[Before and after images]
----------

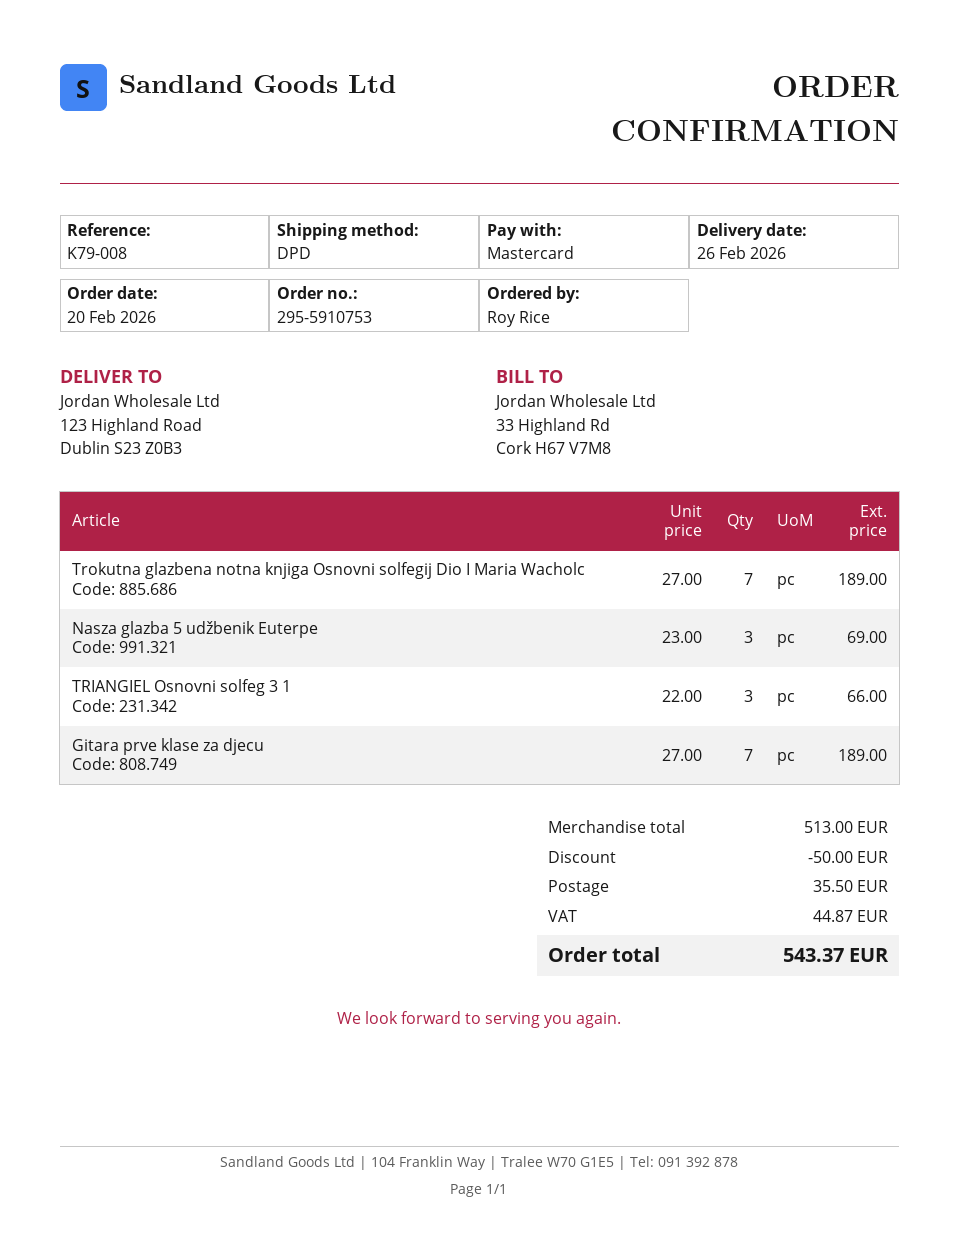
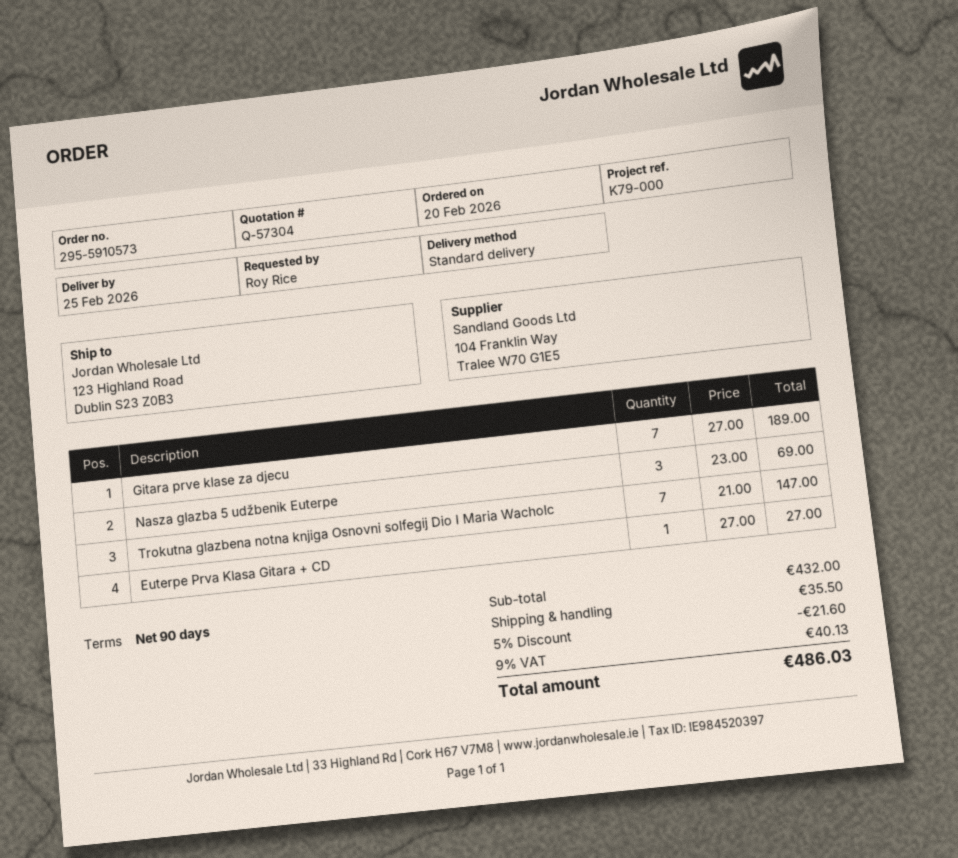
order number: 295-5910753 -> 295-5910573
delivery date: 2026-02-26 -> 2026-02-25
reference: K79-008 -> K79-000
shipping method: DPD -> standard
Trokutna glazbena notna knjiga Osnovni solfegij Dio I Maria Wacholc: 7 x 27.00 = 189.00 -> 7 x 21.00 = 147.00
TRIANGIEL Osnovni solfeg 3 1: 3 x 22.00 = 66.00 -> none
Euterpe Prva Klasa Gitara + CD: none -> 1 x 27.00 = 27.00
subtotal: 513.00 -> 432.00
discount: 50.00 -> 21.60
tax: 44.87 -> 40.13
total: 543.37 -> 486.03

----------

▸ **What to work on**
Verbatim copy, pictures excluded: output the lines from the first line of the records above through the line containing "TRIANGIEL Osnovni solfeg".

▸ **Answer for the task**
order number: 295-5910753 -> 295-5910573
delivery date: 2026-02-26 -> 2026-02-25
reference: K79-008 -> K79-000
shipping method: DPD -> standard
Trokutna glazbena notna knjiga Osnovni solfegij Dio I Maria Wacholc: 7 x 27.00 = 189.00 -> 7 x 21.00 = 147.00
TRIANGIEL Osnovni solfeg 3 1: 3 x 22.00 = 66.00 -> none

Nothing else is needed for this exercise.